**Task objective:** From the first line to the last, please reproduce the material exactly, skipping the pictures.

□ □ □ □

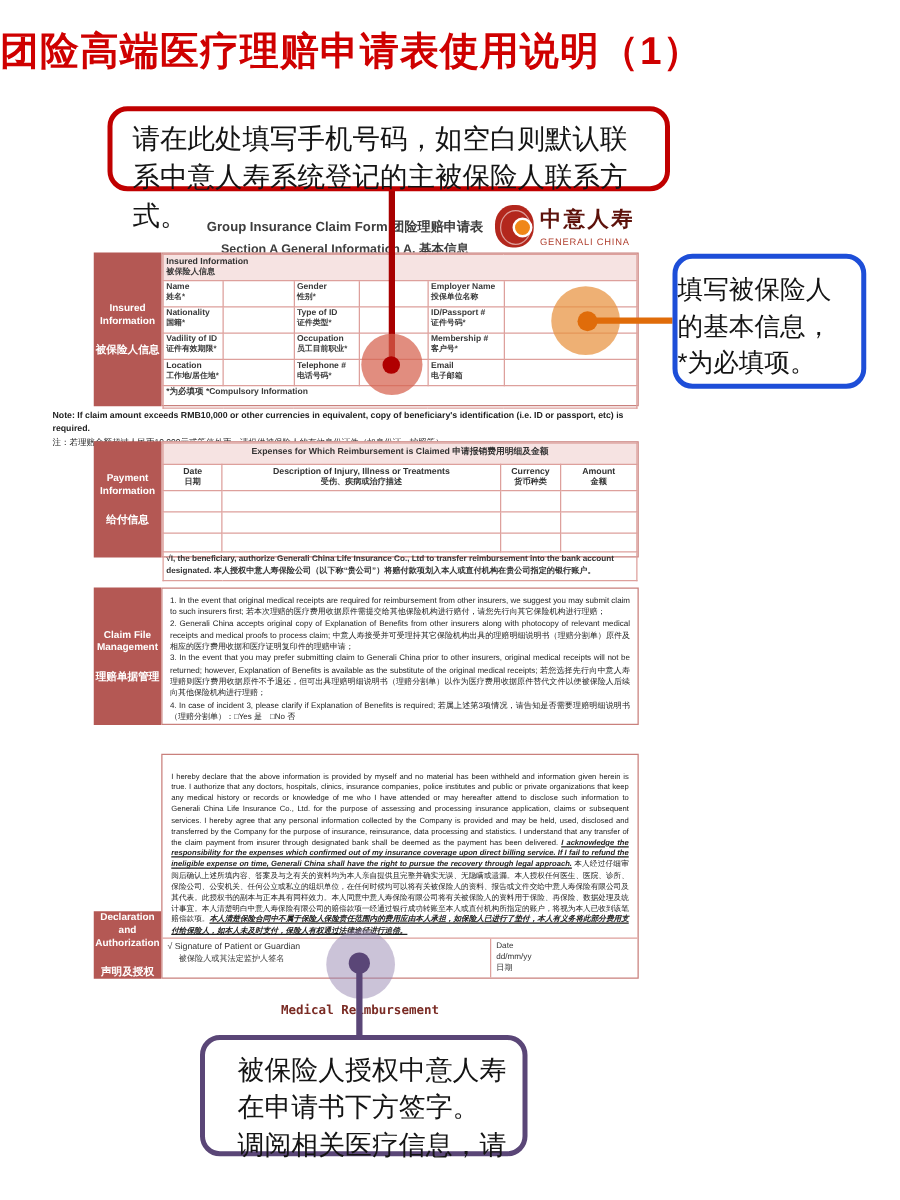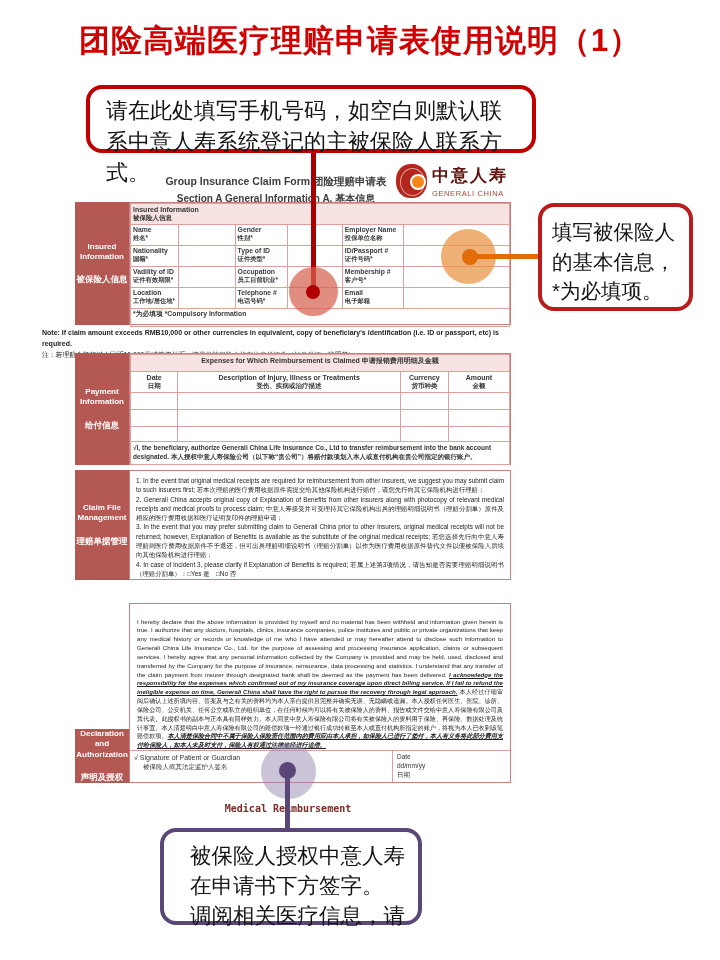--- a/index.html
+++ b/index.html
@@ -7,7 +7,7 @@
           font-family:"Liberation Sans",sans-serif;color:#222;}
 
   
-  .title{position:absolute;left:0;top:20px;width:720px;margin:0;text-align:center;
+  .title{position:absolute;left:0;top:20px;width:720px;margin:0;text-align:left;
          font-size:31px;font-weight:bold;color:#cf0000;letter-spacing:1px;}
 
   

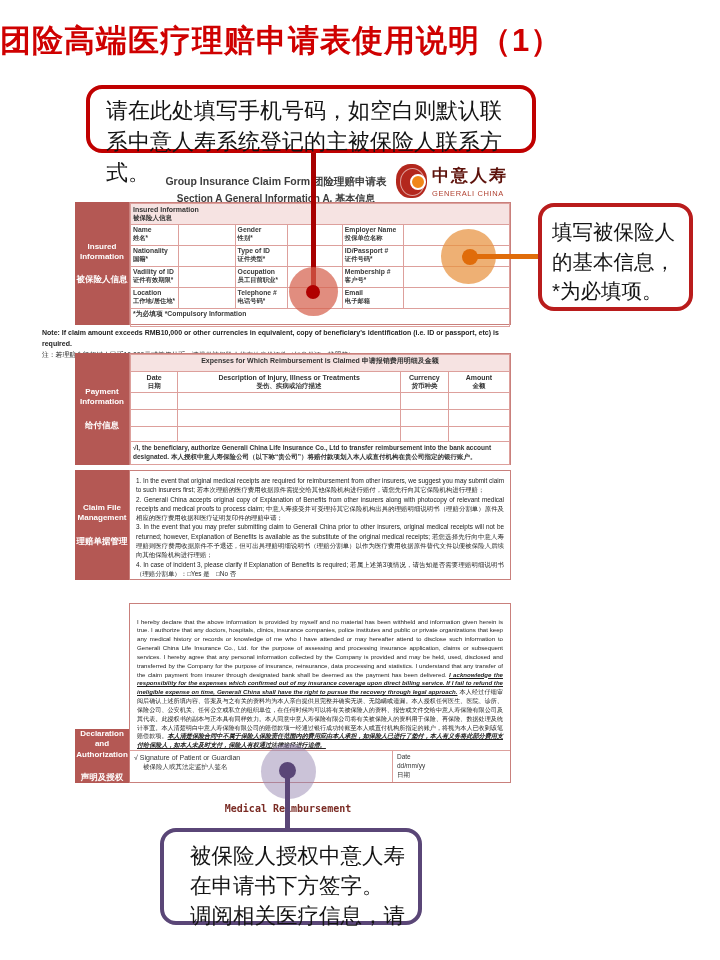--- a/index.html
+++ b/index.html
@@ -14,7 +14,7 @@
   .callout{position:absolute;box-sizing:border-box;background:#fff;border-radius:16px;z-index:7;}
   .callout-red{left:86px;top:85px;width:450px;height:68px;border:4px solid #c00000;padding:7px 10px 0 16px;}
   .callout-red .co-text{font-size:22px;line-height:1.4;color:#141414;}
-  .callout-orange{left:538px;top:203px;width:155px;height:108px;border:4px solid #b91c1c;padding:10px 0 0 10px;}
+  .callout-orange{left:538px;top:203px;width:155px;height:108px;border:4px solid #1d4ed8;padding:10px 0 0 0;}
   .callout-orange .co-line{font-size:20.5px;line-height:1.45;color:#141414;}
   .callout-purple{left:160px;top:828px;width:262px;height:97px;border:4px solid #5a4677;padding:9px 12px 0 26px;}
   .callout-purple .co-line{font-size:21.5px;line-height:1.4;color:#141414;}

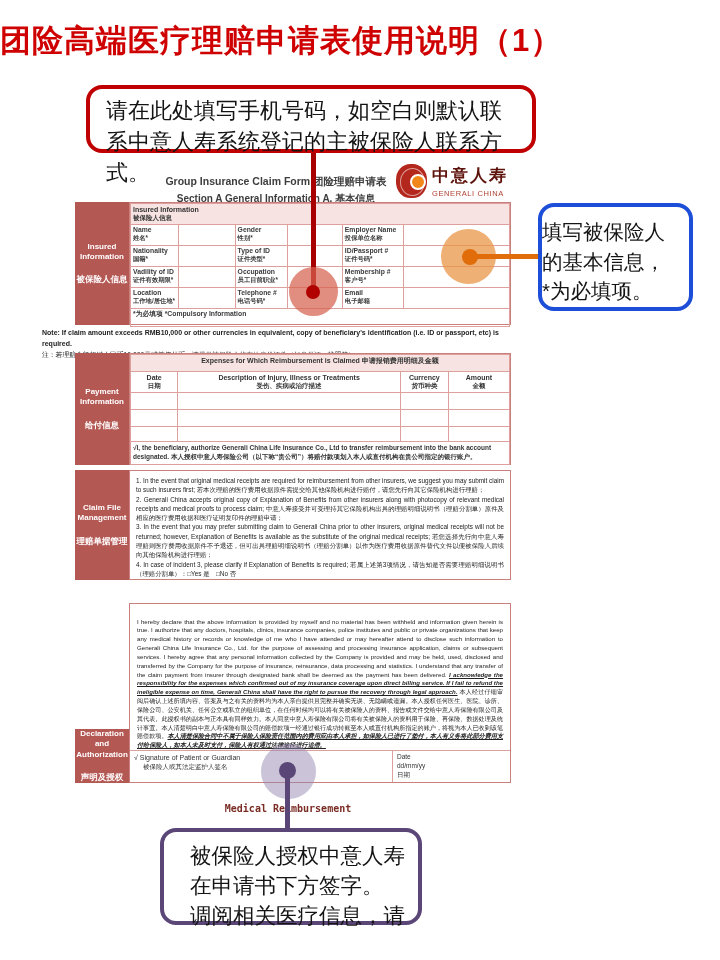--- a/index.html
+++ b/index.html
@@ -238,7 +238,7 @@
     <div class="note-cn">注：若理赔金额超过人民币10,000元或等值外币，请提供被保险人的有效身份证件（如身份证、护照等）。</div>
   </div>
 
-  <div class="sec" style="top:353px;height:112px;">
+  <div class="sec" style="top:353px;height:93px;">
     <div class="sidebar">
       <div class="sb-en">Payment Information</div>
       <div class="sb-cn">给付信息</div>

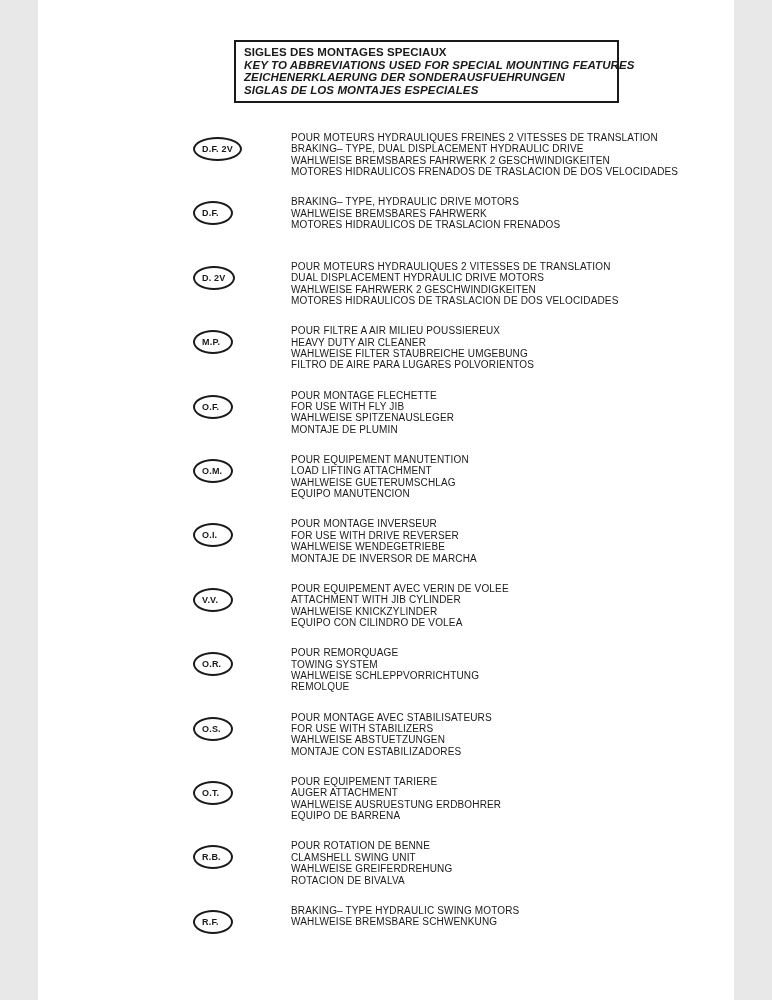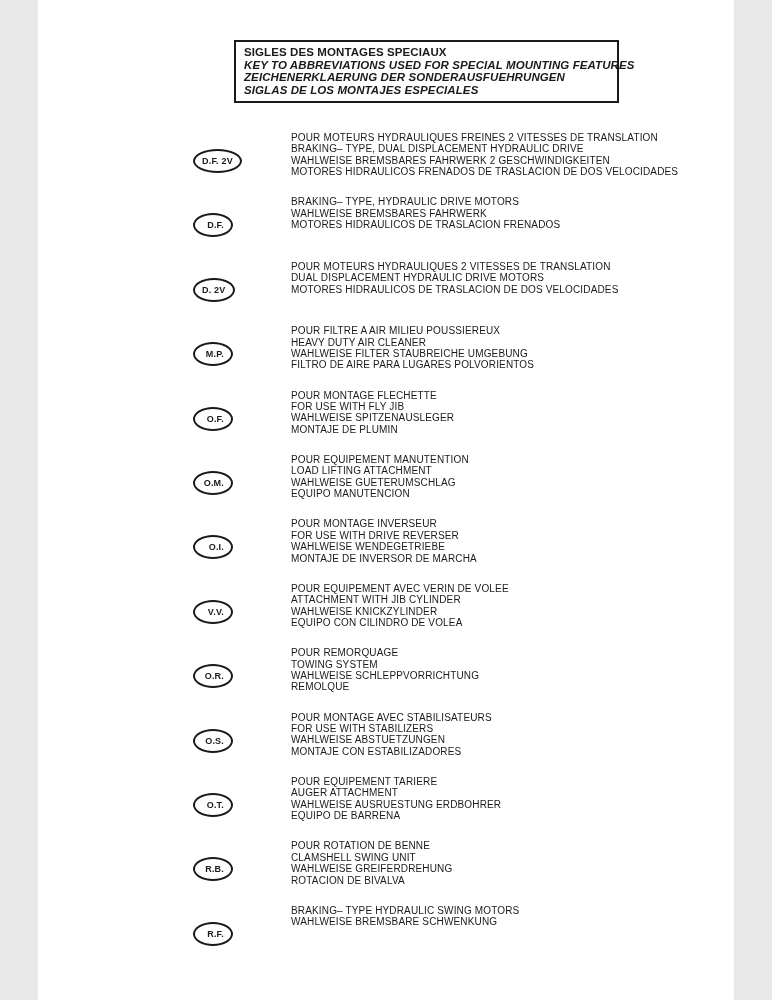--- a/index.html
+++ b/index.html
@@ -64,9 +64,9 @@
     font-weight:bold;
     letter-spacing:0.2px;
     white-space:nowrap;
-    margin-top:18px;
+    margin-top:6px;
     min-width:40px;
-    text-align:right;
+    text-align:left;
   }
   .lines{
     padding-top:1px;

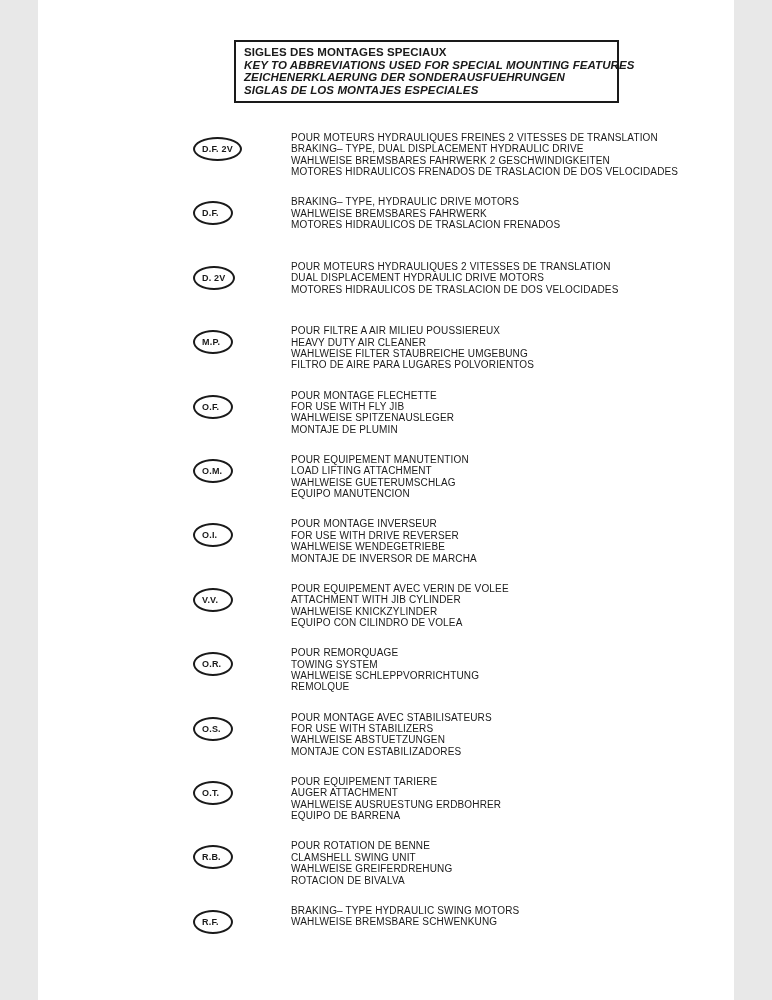--- a/index.html
+++ b/index.html
@@ -123,6 +123,7 @@
     <div class="lines">
       <div class="line">POUR MOTEURS HYDRAULIQUES 2 VITESSES DE TRANSLATION</div>
       <div class="line">DUAL DISPLACEMENT HYDRAULIC DRIVE MOTORS</div>
+      <div class="line">WAHLWEISE FAHRWERK 2 GESCHWINDIGKEITEN</div>
       <div class="line">MOTORES HIDRAULICOS DE TRASLACION DE DOS VELOCIDADES</div>
     </div>
   </div>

□ □ □ □

**Result of the task:**
--- a/index.html
+++ b/index.html
@@ -7,7 +7,7 @@
           font-family:"Liberation Sans",sans-serif;color:#222;}
 
   
-  .title{position:absolute;left:0;top:20px;width:720px;margin:0;text-align:center;
+  .title{position:absolute;left:0;top:20px;width:720px;margin:0;text-align:left;
          font-size:31px;font-weight:bold;color:#cf0000;letter-spacing:1px;}
 
   

--- a/index.html
+++ b/index.html
@@ -14,7 +14,7 @@
   .callout{position:absolute;box-sizing:border-box;background:#fff;border-radius:16px;z-index:7;}
   .callout-red{left:86px;top:85px;width:450px;height:68px;border:4px solid #c00000;padding:7px 10px 0 16px;}
   .callout-red .co-text{font-size:22px;line-height:1.4;color:#141414;}
-  .callout-orange{left:538px;top:203px;width:155px;height:108px;border:4px solid #b91c1c;padding:10px 0 0 10px;}
+  .callout-orange{left:538px;top:203px;width:155px;height:108px;border:4px solid #1d4ed8;padding:10px 0 0 0;}
   .callout-orange .co-line{font-size:20.5px;line-height:1.45;color:#141414;}
   .callout-purple{left:160px;top:828px;width:262px;height:97px;border:4px solid #5a4677;padding:9px 12px 0 26px;}
   .callout-purple .co-line{font-size:21.5px;line-height:1.4;color:#141414;}

--- a/index.html
+++ b/index.html
@@ -238,7 +238,7 @@
     <div class="note-cn">注：若理赔金额超过人民币10,000元或等值外币，请提供被保险人的有效身份证件（如身份证、护照等）。</div>
   </div>
 
-  <div class="sec" style="top:353px;height:112px;">
+  <div class="sec" style="top:353px;height:93px;">
     <div class="sidebar">
       <div class="sb-en">Payment Information</div>
       <div class="sb-cn">给付信息</div>

--- a/index.html
+++ b/index.html
@@ -64,9 +64,9 @@
     font-weight:bold;
     letter-spacing:0.2px;
     white-space:nowrap;
-    margin-top:18px;
+    margin-top:6px;
     min-width:40px;
-    text-align:right;
+    text-align:left;
   }
   .lines{
     padding-top:1px;

--- a/index.html
+++ b/index.html
@@ -123,6 +123,7 @@
     <div class="lines">
       <div class="line">POUR MOTEURS HYDRAULIQUES 2 VITESSES DE TRANSLATION</div>
       <div class="line">DUAL DISPLACEMENT HYDRAULIC DRIVE MOTORS</div>
+      <div class="line">WAHLWEISE FAHRWERK 2 GESCHWINDIGKEITEN</div>
       <div class="line">MOTORES HIDRAULICOS DE TRASLACION DE DOS VELOCIDADES</div>
     </div>
   </div>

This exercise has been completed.